Is he really improving there?

Yes. The numbers back this up.

Even in a single game situation shot metrics correlate strongly to scoring chances, and over a large enough sample size Fenwick (all non-blocked shot attempts) and scoring chance differentials essentially equate. Because of this, Fenwick events can be a near perfect proxy for comparing increase or decreases in scoring chances allowed or differential.

We can look at the percent difference than between this season and previous relative to ice time:

Chances Against Chance +/-
Rel to 2011-12 -19.8% 5.2%
Rel to 2012-13 -11.4% 11.3%
Rel to 2011-13 -15.6% 8.1%

As you can see here, Noel isn't lying. Byfuglien's chances against have severely dropped. He is currently trending nearly 20% lower than his first season as a Jet and over 11% better than his second. His improved defense has come with a slight decrease in offense, but overall the net improvement has been positive.

In the article Lawless hypothesizes that Byfuglien's improvement is due to the blue liner's recent weight loss and improved conditioning. This is likely true although Byfuglien is also relatively new to the defensive position at the NHL level and there's the influence from Claude Noel and Charlie Huddy; all of these could be playing a role as well. Another factor could be time with Tobias Enstrom, as Byfuglien's Fenwick against tends to go down by 9.5% and Fenwick% improve by 22.0% when with the Swedish defensemen.

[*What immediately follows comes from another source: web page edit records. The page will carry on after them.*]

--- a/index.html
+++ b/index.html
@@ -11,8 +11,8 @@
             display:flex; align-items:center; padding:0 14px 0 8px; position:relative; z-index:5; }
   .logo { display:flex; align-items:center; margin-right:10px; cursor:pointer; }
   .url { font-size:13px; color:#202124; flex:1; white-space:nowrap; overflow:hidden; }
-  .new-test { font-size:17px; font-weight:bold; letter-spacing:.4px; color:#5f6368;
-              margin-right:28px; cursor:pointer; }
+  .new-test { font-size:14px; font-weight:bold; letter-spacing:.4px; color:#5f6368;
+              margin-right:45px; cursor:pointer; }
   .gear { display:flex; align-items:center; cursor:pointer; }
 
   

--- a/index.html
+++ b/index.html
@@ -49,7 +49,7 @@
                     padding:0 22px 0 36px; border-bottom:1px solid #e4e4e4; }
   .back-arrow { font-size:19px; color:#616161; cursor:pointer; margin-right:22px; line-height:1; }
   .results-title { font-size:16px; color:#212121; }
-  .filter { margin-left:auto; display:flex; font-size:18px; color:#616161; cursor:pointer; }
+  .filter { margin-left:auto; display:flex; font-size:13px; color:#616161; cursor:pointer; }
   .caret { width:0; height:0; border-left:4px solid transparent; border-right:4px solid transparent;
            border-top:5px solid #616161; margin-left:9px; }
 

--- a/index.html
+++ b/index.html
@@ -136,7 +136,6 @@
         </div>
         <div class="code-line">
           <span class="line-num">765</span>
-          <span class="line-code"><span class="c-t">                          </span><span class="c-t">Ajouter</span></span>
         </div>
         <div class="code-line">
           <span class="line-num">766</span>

Some may point out to Byfuglien being a minus player over the last two seasons. Now we'll ignore that the traditional goal +/- is a pretty terrible stat, and point out that for over 1500 of Byfuglien's 2000 5v5 time on ice over 2011-13 was with Tobias Enstrom, Grant Clitsome, and Johnny Oduya, and he is a plus for all his minutes with them.

If Byfuglien's puck possession continues to trend as it is currently, we should see Dustin's chances for/against improve to near similar numbers as Tobias Enstrom.


Dustin Byfuglien is really good, and commonly underrated by those who think he is more of a minus than a plus.

I said the proof is in the pudding. Lawless says proof meet pudding. Either way, we're getting a better Buff, a good Buff and hopefully some nice pudding.